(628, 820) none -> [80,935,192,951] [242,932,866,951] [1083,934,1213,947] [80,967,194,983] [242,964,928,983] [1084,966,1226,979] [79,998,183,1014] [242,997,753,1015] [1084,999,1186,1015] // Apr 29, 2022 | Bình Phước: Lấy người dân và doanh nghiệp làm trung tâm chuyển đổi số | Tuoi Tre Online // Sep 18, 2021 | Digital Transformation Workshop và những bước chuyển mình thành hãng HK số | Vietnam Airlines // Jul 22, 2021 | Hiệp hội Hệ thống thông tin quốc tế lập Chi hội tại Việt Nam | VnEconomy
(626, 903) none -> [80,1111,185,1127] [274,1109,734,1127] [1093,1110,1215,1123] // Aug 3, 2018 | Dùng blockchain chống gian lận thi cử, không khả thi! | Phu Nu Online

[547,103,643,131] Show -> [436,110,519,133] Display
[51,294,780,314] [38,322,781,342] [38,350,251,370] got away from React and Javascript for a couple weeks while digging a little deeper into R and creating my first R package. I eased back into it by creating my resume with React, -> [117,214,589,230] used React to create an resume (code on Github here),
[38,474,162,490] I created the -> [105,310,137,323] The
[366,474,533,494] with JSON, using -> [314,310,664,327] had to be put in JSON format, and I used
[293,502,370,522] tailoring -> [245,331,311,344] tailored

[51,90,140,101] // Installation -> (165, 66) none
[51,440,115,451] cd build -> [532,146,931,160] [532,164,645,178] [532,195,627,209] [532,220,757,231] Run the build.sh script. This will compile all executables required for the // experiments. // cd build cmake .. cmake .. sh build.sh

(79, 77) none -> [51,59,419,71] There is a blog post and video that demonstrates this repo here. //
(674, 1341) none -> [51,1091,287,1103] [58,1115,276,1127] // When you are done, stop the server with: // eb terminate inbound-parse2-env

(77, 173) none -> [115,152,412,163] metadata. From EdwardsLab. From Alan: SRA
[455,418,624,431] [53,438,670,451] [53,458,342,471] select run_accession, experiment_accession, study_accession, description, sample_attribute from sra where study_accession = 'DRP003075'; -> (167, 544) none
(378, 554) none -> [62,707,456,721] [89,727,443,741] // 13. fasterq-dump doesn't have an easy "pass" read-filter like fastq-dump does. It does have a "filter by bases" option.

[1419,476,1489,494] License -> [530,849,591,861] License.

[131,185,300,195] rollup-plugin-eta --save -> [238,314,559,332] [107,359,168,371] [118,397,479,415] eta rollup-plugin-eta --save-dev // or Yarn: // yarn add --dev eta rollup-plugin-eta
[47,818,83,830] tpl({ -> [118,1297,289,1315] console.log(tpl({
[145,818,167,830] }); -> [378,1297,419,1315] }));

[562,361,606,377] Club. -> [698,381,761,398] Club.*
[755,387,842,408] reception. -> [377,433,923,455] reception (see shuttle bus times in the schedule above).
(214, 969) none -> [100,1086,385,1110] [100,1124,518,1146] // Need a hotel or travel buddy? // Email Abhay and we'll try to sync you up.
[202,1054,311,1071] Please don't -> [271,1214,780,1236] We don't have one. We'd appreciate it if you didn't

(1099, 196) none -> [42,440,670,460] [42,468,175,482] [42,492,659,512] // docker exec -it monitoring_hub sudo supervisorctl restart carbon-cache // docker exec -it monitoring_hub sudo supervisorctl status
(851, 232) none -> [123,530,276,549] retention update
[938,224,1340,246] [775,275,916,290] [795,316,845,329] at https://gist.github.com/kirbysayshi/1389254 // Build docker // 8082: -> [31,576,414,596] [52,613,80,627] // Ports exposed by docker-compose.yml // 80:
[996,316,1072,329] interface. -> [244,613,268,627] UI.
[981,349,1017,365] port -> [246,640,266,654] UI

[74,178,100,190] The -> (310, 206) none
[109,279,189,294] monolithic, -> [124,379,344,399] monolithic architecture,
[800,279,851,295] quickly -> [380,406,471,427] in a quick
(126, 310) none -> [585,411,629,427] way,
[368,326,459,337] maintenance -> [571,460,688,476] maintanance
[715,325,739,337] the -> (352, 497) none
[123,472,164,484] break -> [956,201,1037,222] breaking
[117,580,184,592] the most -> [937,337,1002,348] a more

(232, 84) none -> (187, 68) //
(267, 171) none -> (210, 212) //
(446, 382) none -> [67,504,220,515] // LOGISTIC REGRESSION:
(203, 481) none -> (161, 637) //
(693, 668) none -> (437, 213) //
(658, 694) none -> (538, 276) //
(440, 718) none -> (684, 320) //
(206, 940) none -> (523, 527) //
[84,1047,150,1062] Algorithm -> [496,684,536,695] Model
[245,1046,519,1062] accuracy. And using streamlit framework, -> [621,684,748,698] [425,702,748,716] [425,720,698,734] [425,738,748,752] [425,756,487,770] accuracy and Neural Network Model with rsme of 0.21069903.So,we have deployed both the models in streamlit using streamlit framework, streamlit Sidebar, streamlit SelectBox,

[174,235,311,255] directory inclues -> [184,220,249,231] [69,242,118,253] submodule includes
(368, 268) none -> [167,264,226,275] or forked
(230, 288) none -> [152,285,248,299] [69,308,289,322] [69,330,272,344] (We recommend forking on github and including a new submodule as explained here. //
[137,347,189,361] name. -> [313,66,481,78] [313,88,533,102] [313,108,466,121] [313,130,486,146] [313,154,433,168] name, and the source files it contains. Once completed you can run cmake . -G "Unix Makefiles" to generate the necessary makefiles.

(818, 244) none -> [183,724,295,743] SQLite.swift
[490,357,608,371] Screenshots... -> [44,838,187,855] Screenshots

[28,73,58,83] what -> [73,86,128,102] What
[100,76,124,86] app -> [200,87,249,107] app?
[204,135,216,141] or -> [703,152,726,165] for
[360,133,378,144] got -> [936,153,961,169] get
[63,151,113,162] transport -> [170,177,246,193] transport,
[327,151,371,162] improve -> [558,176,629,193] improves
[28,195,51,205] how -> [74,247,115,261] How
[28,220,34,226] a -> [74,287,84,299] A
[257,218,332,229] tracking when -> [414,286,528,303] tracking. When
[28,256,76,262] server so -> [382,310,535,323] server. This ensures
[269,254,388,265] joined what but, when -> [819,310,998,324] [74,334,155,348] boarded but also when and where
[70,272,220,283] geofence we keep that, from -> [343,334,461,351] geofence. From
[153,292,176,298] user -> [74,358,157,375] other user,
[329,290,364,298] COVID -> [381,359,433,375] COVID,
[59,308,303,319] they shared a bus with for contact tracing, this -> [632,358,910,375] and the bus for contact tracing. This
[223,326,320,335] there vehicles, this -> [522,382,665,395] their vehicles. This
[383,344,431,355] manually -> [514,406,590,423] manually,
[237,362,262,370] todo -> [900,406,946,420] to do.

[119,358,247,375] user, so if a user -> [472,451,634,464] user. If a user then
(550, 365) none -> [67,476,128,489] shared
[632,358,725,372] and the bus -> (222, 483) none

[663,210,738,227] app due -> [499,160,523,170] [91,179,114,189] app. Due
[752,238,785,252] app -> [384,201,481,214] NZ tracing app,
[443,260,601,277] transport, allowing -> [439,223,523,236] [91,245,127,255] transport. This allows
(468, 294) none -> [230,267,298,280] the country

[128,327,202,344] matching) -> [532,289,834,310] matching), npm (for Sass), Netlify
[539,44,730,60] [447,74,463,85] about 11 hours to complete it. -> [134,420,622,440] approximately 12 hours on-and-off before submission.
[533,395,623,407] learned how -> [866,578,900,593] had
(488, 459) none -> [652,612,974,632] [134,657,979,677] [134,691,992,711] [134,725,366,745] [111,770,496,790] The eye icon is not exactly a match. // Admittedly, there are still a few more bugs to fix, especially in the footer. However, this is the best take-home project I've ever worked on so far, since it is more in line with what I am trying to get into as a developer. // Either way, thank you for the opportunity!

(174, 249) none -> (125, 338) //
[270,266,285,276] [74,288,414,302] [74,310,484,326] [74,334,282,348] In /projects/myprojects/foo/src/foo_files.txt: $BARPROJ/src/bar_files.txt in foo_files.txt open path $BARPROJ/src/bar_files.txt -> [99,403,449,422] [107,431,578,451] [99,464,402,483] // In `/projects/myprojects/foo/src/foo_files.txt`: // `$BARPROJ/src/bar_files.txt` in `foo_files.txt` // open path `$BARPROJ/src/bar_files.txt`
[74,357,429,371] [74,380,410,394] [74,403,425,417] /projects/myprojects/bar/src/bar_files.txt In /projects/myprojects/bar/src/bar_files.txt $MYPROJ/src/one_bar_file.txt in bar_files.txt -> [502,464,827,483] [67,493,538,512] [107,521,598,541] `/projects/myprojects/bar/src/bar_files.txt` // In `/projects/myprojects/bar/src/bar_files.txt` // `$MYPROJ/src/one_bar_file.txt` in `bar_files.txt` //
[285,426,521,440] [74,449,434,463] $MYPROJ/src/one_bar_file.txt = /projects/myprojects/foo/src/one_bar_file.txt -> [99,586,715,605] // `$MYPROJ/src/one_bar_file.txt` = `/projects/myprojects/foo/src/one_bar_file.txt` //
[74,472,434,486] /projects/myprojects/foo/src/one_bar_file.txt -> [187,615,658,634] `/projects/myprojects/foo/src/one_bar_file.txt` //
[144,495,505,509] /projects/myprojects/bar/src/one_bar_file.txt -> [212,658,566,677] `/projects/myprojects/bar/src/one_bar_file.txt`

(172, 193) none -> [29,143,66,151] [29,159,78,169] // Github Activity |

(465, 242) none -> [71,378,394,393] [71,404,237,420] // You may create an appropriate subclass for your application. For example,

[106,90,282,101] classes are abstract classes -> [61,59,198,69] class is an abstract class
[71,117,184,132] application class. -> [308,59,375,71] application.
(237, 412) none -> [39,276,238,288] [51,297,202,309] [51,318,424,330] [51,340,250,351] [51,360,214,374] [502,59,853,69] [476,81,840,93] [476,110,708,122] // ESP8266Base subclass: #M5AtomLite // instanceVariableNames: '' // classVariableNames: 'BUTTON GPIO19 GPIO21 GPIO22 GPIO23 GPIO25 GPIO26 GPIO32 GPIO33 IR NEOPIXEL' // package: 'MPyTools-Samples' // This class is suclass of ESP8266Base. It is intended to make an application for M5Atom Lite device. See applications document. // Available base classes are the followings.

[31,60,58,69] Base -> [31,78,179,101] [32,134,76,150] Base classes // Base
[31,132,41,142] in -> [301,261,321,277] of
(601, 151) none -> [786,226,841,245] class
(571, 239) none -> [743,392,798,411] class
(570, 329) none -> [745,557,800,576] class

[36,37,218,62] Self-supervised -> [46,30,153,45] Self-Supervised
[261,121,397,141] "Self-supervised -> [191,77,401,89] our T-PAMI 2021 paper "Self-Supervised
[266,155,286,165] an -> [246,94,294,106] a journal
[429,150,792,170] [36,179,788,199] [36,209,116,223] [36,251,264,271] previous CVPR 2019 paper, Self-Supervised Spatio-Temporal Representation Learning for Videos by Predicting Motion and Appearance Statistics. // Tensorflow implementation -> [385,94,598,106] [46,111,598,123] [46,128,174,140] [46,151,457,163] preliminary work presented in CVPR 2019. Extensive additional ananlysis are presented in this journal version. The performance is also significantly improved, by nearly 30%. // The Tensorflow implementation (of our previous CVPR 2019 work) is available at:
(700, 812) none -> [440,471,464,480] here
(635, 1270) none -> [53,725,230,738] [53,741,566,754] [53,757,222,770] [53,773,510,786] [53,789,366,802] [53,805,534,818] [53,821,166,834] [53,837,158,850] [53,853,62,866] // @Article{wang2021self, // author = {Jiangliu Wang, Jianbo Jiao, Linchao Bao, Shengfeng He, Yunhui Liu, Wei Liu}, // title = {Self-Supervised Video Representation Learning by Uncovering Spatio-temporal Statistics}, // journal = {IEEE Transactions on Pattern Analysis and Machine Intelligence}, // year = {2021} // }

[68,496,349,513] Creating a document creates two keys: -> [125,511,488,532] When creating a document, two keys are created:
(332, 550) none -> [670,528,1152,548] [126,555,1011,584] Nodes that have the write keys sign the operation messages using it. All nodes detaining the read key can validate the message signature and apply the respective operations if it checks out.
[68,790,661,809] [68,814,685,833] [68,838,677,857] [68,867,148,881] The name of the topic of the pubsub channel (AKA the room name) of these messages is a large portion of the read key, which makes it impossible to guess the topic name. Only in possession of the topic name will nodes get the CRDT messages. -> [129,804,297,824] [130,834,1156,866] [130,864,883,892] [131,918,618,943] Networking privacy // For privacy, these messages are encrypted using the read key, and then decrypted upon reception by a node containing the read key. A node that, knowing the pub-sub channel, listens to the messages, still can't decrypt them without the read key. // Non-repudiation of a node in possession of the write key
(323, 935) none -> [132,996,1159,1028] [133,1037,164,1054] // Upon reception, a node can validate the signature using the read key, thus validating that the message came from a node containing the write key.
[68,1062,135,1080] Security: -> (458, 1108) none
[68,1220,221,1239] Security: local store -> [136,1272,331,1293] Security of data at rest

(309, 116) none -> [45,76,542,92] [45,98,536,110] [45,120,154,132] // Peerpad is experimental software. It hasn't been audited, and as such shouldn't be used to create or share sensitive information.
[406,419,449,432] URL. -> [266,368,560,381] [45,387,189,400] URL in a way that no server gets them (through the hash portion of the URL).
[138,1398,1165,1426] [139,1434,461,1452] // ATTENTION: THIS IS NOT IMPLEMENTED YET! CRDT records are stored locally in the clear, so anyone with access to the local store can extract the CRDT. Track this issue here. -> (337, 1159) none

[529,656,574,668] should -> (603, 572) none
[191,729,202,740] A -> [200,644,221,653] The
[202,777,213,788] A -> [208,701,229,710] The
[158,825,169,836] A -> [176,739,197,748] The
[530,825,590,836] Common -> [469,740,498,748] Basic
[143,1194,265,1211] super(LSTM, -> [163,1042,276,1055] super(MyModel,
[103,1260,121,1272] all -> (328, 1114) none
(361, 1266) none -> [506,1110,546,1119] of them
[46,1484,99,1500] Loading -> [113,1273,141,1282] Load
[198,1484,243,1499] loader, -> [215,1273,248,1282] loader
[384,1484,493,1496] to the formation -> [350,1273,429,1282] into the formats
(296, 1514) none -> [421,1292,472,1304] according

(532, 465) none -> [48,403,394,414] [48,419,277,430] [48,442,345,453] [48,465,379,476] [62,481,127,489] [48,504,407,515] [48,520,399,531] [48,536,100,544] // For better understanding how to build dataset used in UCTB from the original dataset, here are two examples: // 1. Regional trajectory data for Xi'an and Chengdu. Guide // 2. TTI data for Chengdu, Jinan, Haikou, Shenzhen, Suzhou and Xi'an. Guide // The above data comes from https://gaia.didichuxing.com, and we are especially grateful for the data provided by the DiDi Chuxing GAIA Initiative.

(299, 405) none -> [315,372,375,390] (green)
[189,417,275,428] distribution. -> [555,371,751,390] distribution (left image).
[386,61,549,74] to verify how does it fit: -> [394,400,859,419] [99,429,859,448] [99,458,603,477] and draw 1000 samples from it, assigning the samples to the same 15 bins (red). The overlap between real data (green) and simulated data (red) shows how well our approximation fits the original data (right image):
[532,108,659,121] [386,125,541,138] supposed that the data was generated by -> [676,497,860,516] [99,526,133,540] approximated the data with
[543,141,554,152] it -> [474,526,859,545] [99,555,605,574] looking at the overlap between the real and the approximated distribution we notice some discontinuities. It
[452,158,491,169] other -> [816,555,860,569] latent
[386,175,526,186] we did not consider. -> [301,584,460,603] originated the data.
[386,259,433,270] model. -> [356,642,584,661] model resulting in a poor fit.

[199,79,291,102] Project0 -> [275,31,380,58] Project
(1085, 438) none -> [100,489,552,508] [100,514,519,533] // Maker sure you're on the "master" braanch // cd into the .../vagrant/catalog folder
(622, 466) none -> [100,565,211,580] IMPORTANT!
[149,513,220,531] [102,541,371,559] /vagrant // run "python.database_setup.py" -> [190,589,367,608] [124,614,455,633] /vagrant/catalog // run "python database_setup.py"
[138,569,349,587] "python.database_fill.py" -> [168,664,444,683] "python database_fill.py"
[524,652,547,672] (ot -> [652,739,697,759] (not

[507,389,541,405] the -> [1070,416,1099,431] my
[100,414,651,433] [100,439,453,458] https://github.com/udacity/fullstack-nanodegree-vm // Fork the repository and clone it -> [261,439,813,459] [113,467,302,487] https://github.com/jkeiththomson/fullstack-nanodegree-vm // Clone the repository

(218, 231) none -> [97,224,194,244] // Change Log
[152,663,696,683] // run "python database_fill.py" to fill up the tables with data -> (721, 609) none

▬▬▬▬▬▬▬▬▬▬

→ **PROBLEM**:
In the entries above, restate word for word the lines between the one holding "[529,656,574,668] should -> (603, 572) none" and the one holding "[103,1260,121,1272] all -> (328, 1114) none", inclusive, and nothing besides.

→ **SOLUTION TO THIS PROBLEM**:
[529,656,574,668] should -> (603, 572) none
[191,729,202,740] A -> [200,644,221,653] The
[202,777,213,788] A -> [208,701,229,710] The
[158,825,169,836] A -> [176,739,197,748] The
[530,825,590,836] Common -> [469,740,498,748] Basic
[143,1194,265,1211] super(LSTM, -> [163,1042,276,1055] super(MyModel,
[103,1260,121,1272] all -> (328, 1114) none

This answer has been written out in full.